# Is this crazy



## Adamyoungiam (Jan 18, 2012)

So I'm in extreme debt repayment mode and have been for about a year. I've paid off about 3000 but recently. Bought a newer car which was planned and I knew was a Long time coming.
Now my idea is I just surfed my cc debt to td visa for low 2.9 for 6 mos. I plan to attack that with vigor. With the balance left I have about 5000+ in a rrsp account that I'm considering cashing to pay off the remaing debt. I also have my regular rrsp that I regularly contribute thru work. The rrsp I'm considering is an old one I haven't contributed to in years. 
So I guess my question is first does this make sense and second is this a good idea. I know I'm losing out on the compound interest and the time factor but my theory is get this burden out. Start over using the mass amount Im using to pay off debt to rebuild my portfolio.


----------



## 0xCC (Jan 5, 2012)

It could be crazy, it depends on whether you really understand the implications of the plan. If you do take the money out of your RSP you need to understand the tax implications of that action. I think that since you would be withdrawing $5k+ your financial institution is obligated to withhold 15% for income tax purposes (although it might only be 10%) so that will leave you with only $4250. On top of that when you do your income taxes for the year you will have to pay back more than that if your marginal tax rate is higher than the tax that was withheld. That either means you will owe the CRA money or your tax return will be lower. The main point is that although you have $5k in that RSP there really isn't any way to get $5k into your hands unless you have almost no other income in the year that you withdraw that amount from your RSP.


----------



## the-royal-mail (Dec 11, 2009)

I do not understand why you are contributing new money to RRSPs when you are currently in debt repayment mode. This is the time to have all hands on deck when it comes to deploying cash for debt repayments.

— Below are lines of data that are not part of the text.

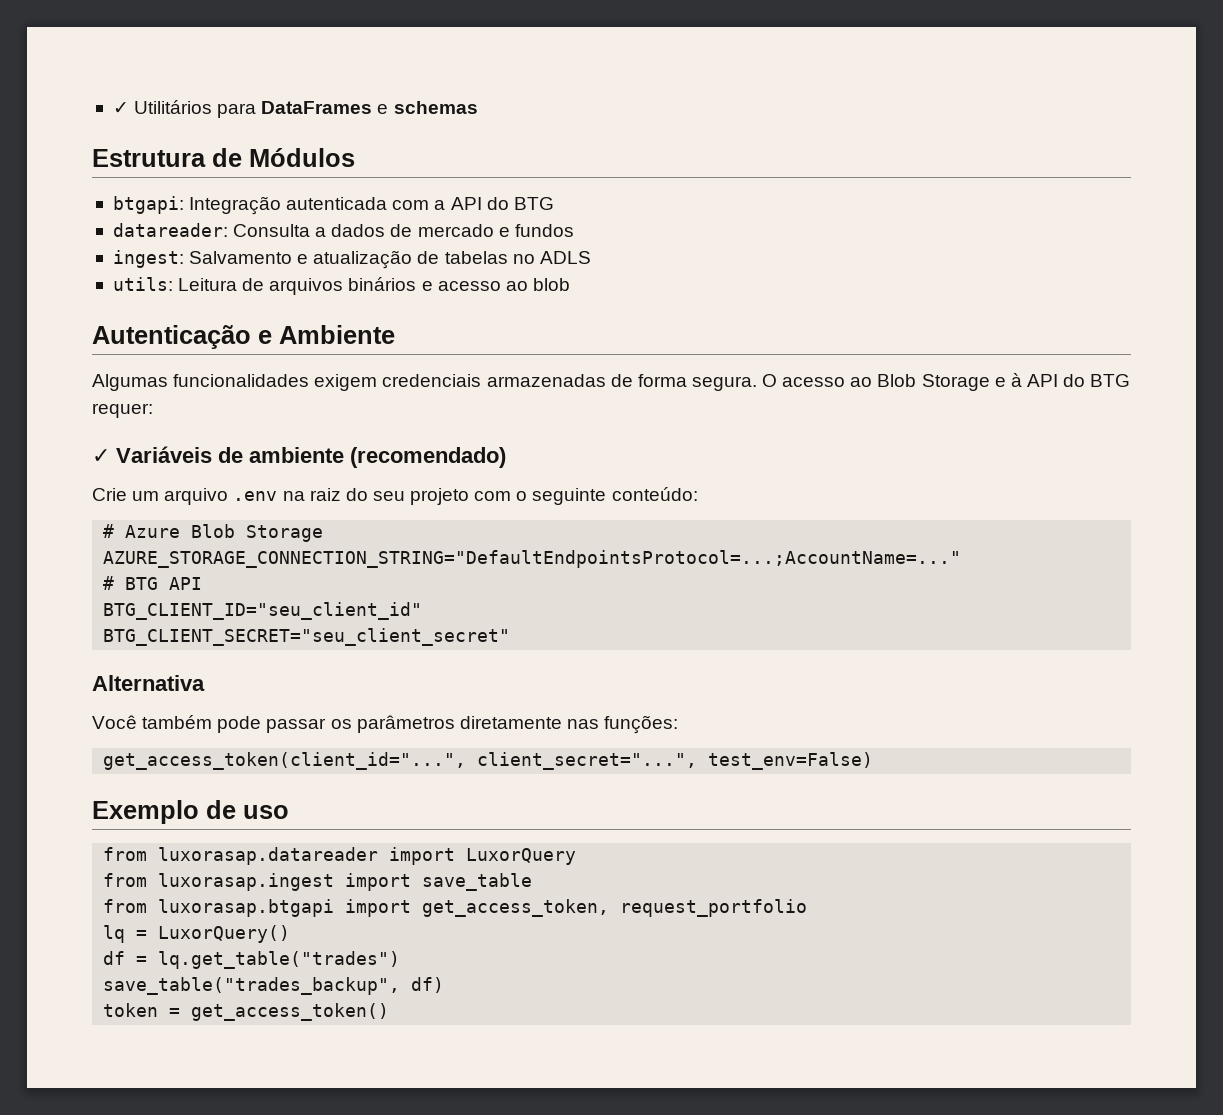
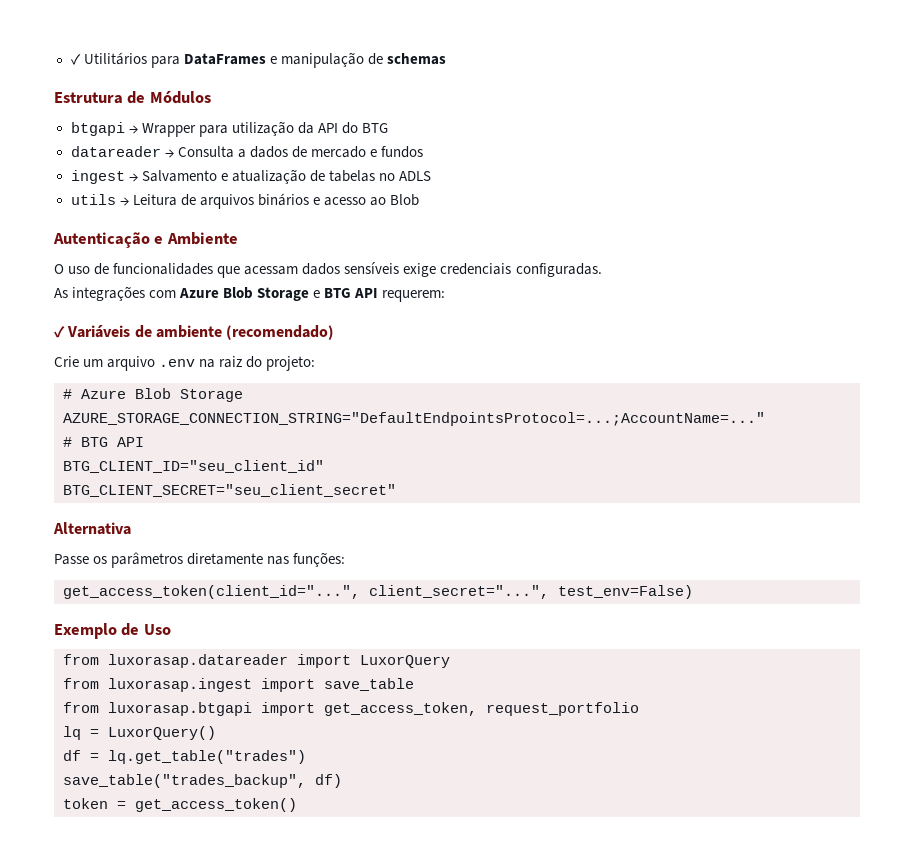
- ✓ Utilitários para DataFrames e schemas
+ ✓ Utilitários para DataFrames e manipulação de schemas
- btgapi: Integração autenticada com a API do BTG
+ btgapi → Wrapper para utilização da API do BTG
- datareader: Consulta a dados de mercado e fundos
+ datareader → Consulta a dados de mercado e fundos
- ingest: Salvamento e atualização de tabelas no ADLS
+ ingest → Salvamento e atualização de tabelas no ADLS
- utils: Leitura de arquivos binários e acesso ao blob
+ utils → Leitura de arquivos binários e acesso ao Blob
- Algumas funcionalidades exigem credenciais armazenadas de forma segura. O acesso ao Blob Storage e à API do BTG requer:
+ O uso de funcionalidades que acessam dados sensíveis exige credenciais configuradas.
+ As integrações com Azure Blob Storage e BTG API requerem:
- Crie um arquivo .env na raiz do seu projeto com o seguinte conteúdo:
+ Crie um arquivo .env na raiz do projeto:
- Você também pode passar os parâmetros diretamente nas funções:
+ Passe os parâmetros diretamente nas funções:
- Exemplo de uso
+ Exemplo de Uso

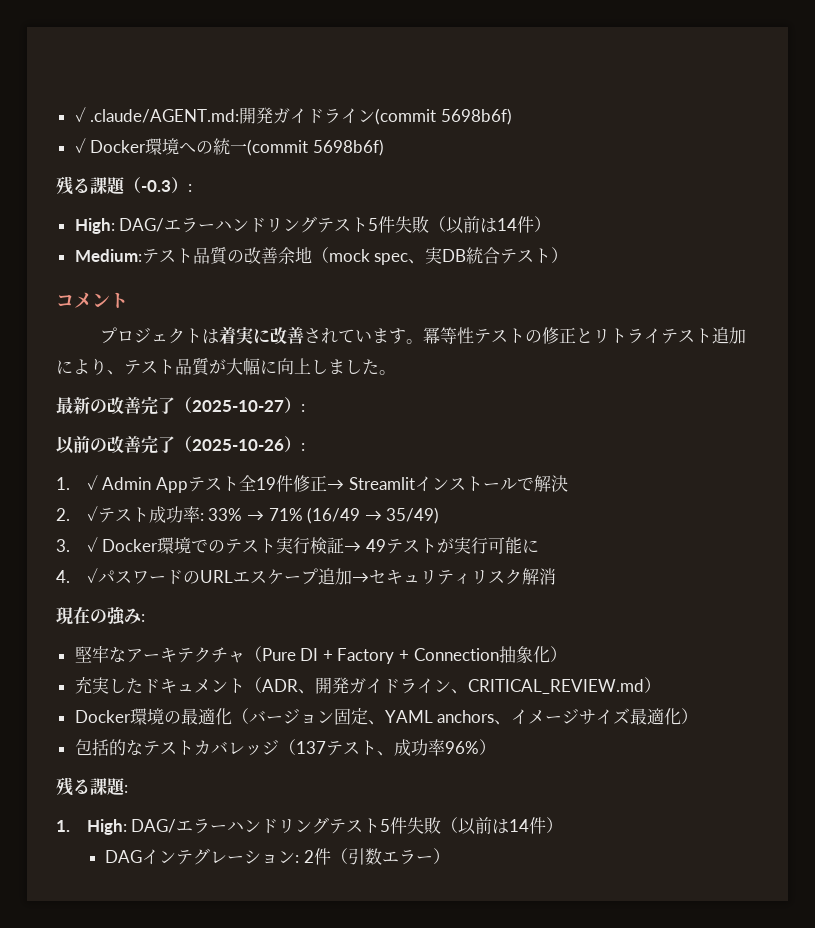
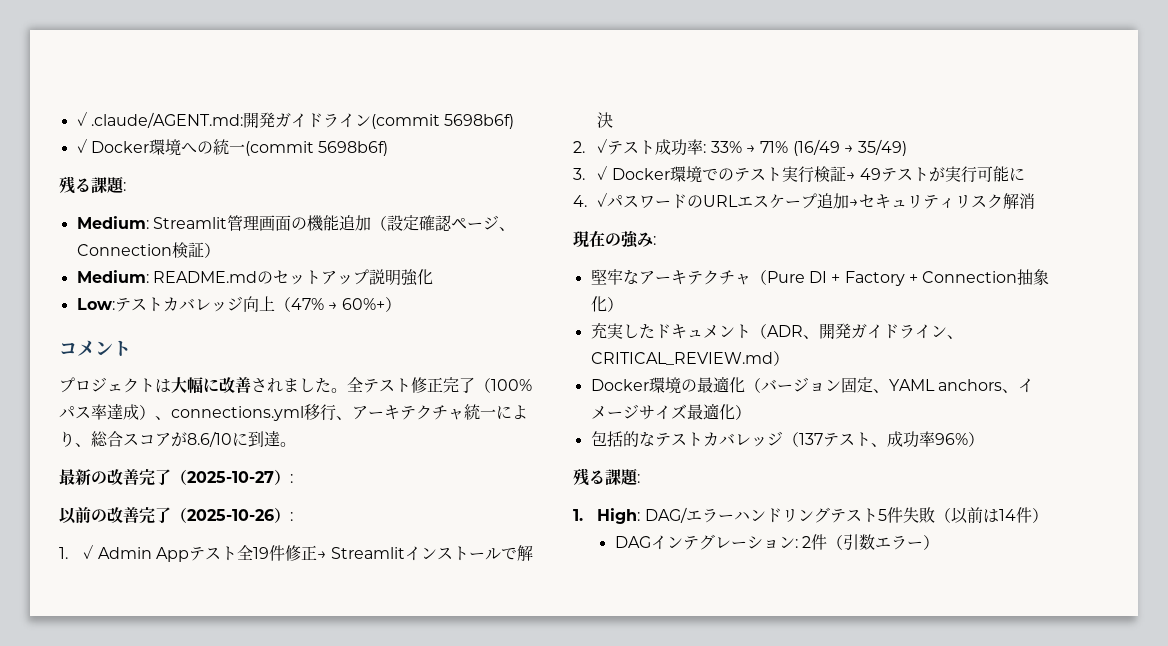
  ✓ Docker環境への統一(commit 5698b6f)
- 残る課題（-0.3）:
- High: DAG/エラーハンドリングテスト5件失敗（以前は14件）
- Medium:テスト品質の改善余地（mock spec、実DB統合テスト）
+ 残る課題:
+ Medium: Streamlit管理画面の機能追加（設定確認ページ、Connection検証）
+ Medium: README.mdのセットアップ説明強化
+ Low:テストカバレッジ向上（47% → 60%+）
- プロジェクトは着実に改善されています。冪等性テストの修正とリトライテスト追加により、テスト品質が大幅に向上しました。
+ プロジェクトは大幅に改善されました。全テスト修正完了（100%パス率達成）、connections.yml移行、アーキテクチャ統一により、総合スコアが8.6/10に到達。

Contribute to RRSPs later. Seriously.

And please do not touch your existing ones. You're going to get nailed with fees and taxes. Not worth it. Just stop contributing more.


----------



## v_tofu (Apr 16, 2009)

I've never heard of a work rrsp. Unless they are matching your contributions in some form of a %, I would put that towards your cc debt.

I would have NOT bought a new car, but I suppose that's already done and over with.

The fact you already have a plan down to pay off your cc debt is good. I'd say leave the RRSP for reasons others have mentioned, and just work at getting every cent off that cc debt.


----------



## Four Pillars (Apr 5, 2009)

I guess the question is - do you need to cash in the rrsp to pay off the debt? What happens if you don't and just pay it down from your regular cash flow?


----------



## stardancer (Apr 26, 2009)

v_tofu said:


> I've never heard of a work rrsp. Unless they are matching your contributions in some form of a %, I would put that towards your cc debt.
> QUOTE]
> 
> A work RSP is becoming more popular. Most of our local mines have such a program. The employee contributes (example) 5% of his/her pay, and the company matches it. Companies have different percentages and matching formulas. If you leave, the RSP is yours to keep.
> ...


----------



## financialnoob (Feb 26, 2011)

Generally, I would think this doesn't make a lot of sense, but depending on the numbers and some other factors, it could work.

Your current income level is important because withdrawing would add to that. If you're in a higher tax bracket, the tax hit on the withdrawal could be substantial.

Are your RRSPs currently invested in anything? Would there be penalties for breaking these things? Or are they just gathering dust with a token interest rate? 

If there's not much interest, one might argue the savings in potential CC interest would outweigh the minimal gains. Then again, you'd lose that room forever, but if you aren't planning on maxing out your contribution room, it might work.

Why the rush to get rid of the debt so urgently? I'm not saying debt is a good thing, but you seem willing to do anything to erase it as quickly as possible, which makes me wonder how you even accumulated it in the first place?


----------



## RoR (Jan 18, 2012)

I wouldn't touch the RSP's. You have this low rate for 6 months, what about when the low rate is over applying for another card somewhere else to transfer the balance for another low rate, and cutting up this card? How much do you expect to have left after the 6 months? Can you pay it all off in a year?


----------



## Oldroe (Sep 18, 2009)

My question is way do you have this CC debt.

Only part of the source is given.